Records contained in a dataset
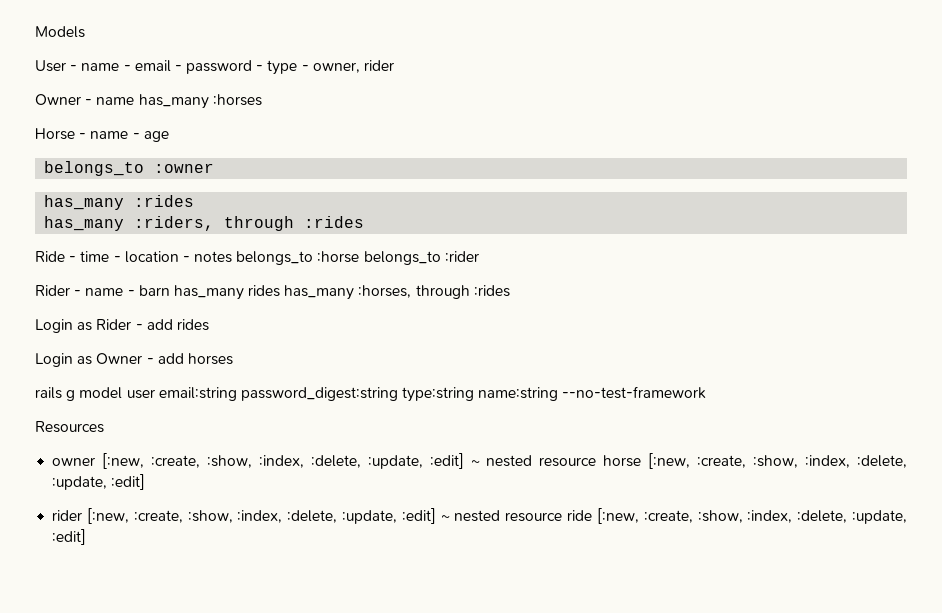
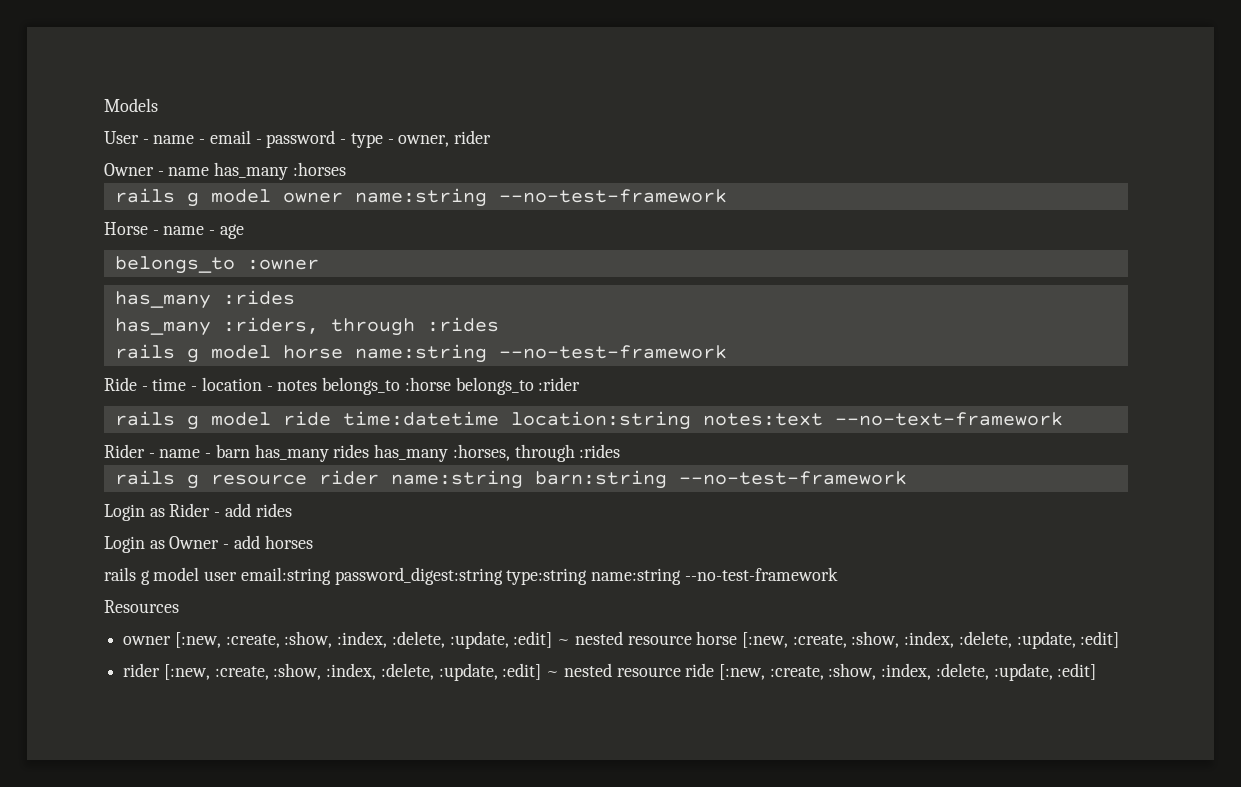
(262, 100) none -> [114,188,727,207] // rails g model owner name:string --no-test-framework
(365, 222) none -> [114,344,727,363] // rails g model horse name:string --no-test-framework
(479, 256) none -> [114,411,1063,430] // rails g model ride time:datetime location:string notes:text --no-text-framework
(510, 291) none -> [114,470,907,489] // rails g resource rider name:string barn:string --no-test-framework

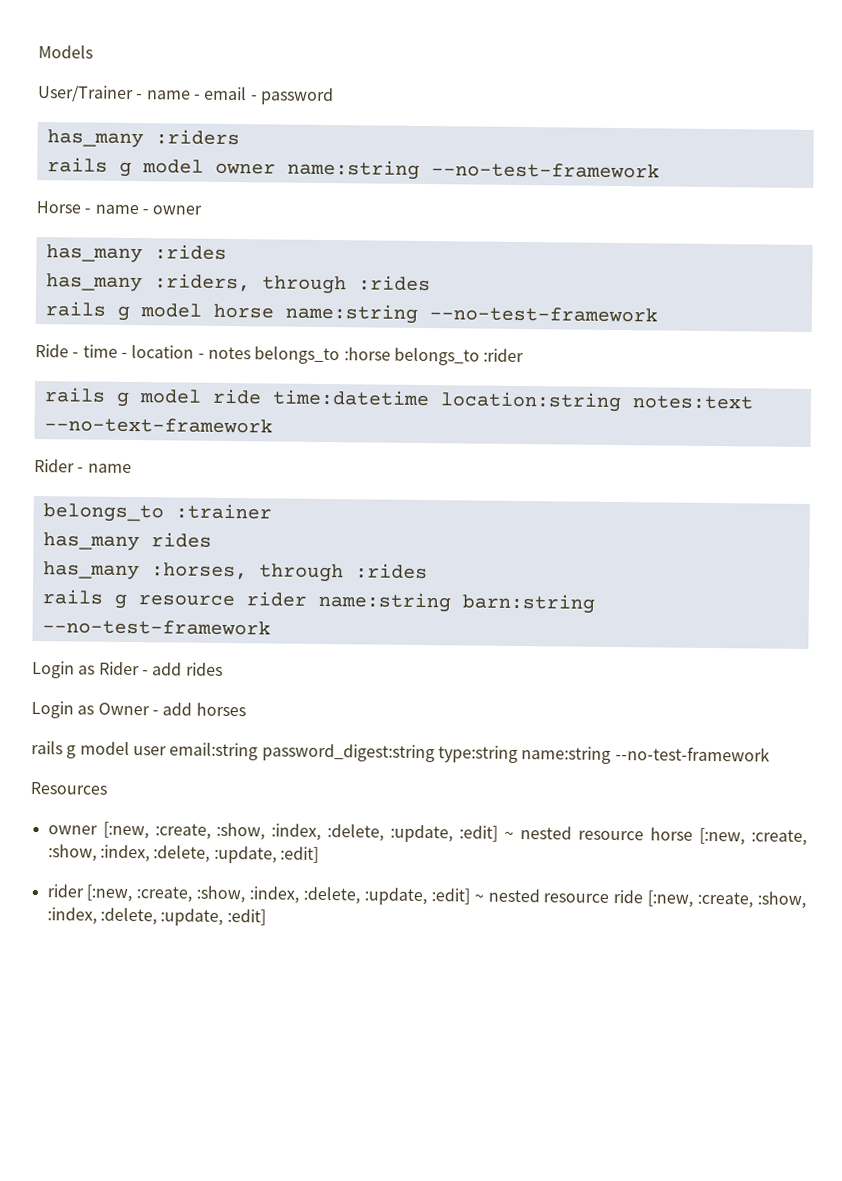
[104,131,139,144] User -> [38,85,134,103] User/Trainer
[340,130,491,148] [104,162,346,180] - type - owner, rider // Owner - name has_many :horses -> [46,129,240,149] // has_many :riders
[219,224,244,239] [114,256,319,274] age // belongs_to :owner -> [152,205,203,215] owner
[205,444,250,458] - barn -> [42,503,272,523] // belongs_to :trainer //
(370, 451) none -> (212, 540) //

* **TASK STATEMENT**
From the entries above, copy every line where the word "owner" shows up.

* **EXERCISE RESPONSE**
(262, 100) none -> [114,188,727,207] // rails g model owner name:string --no-test-framework
[340,130,491,148] [104,162,346,180] - type - owner, rider // Owner - name has_many :horses -> [46,129,240,149] // has_many :riders
[219,224,244,239] [114,256,319,274] age // belongs_to :owner -> [152,205,203,215] owner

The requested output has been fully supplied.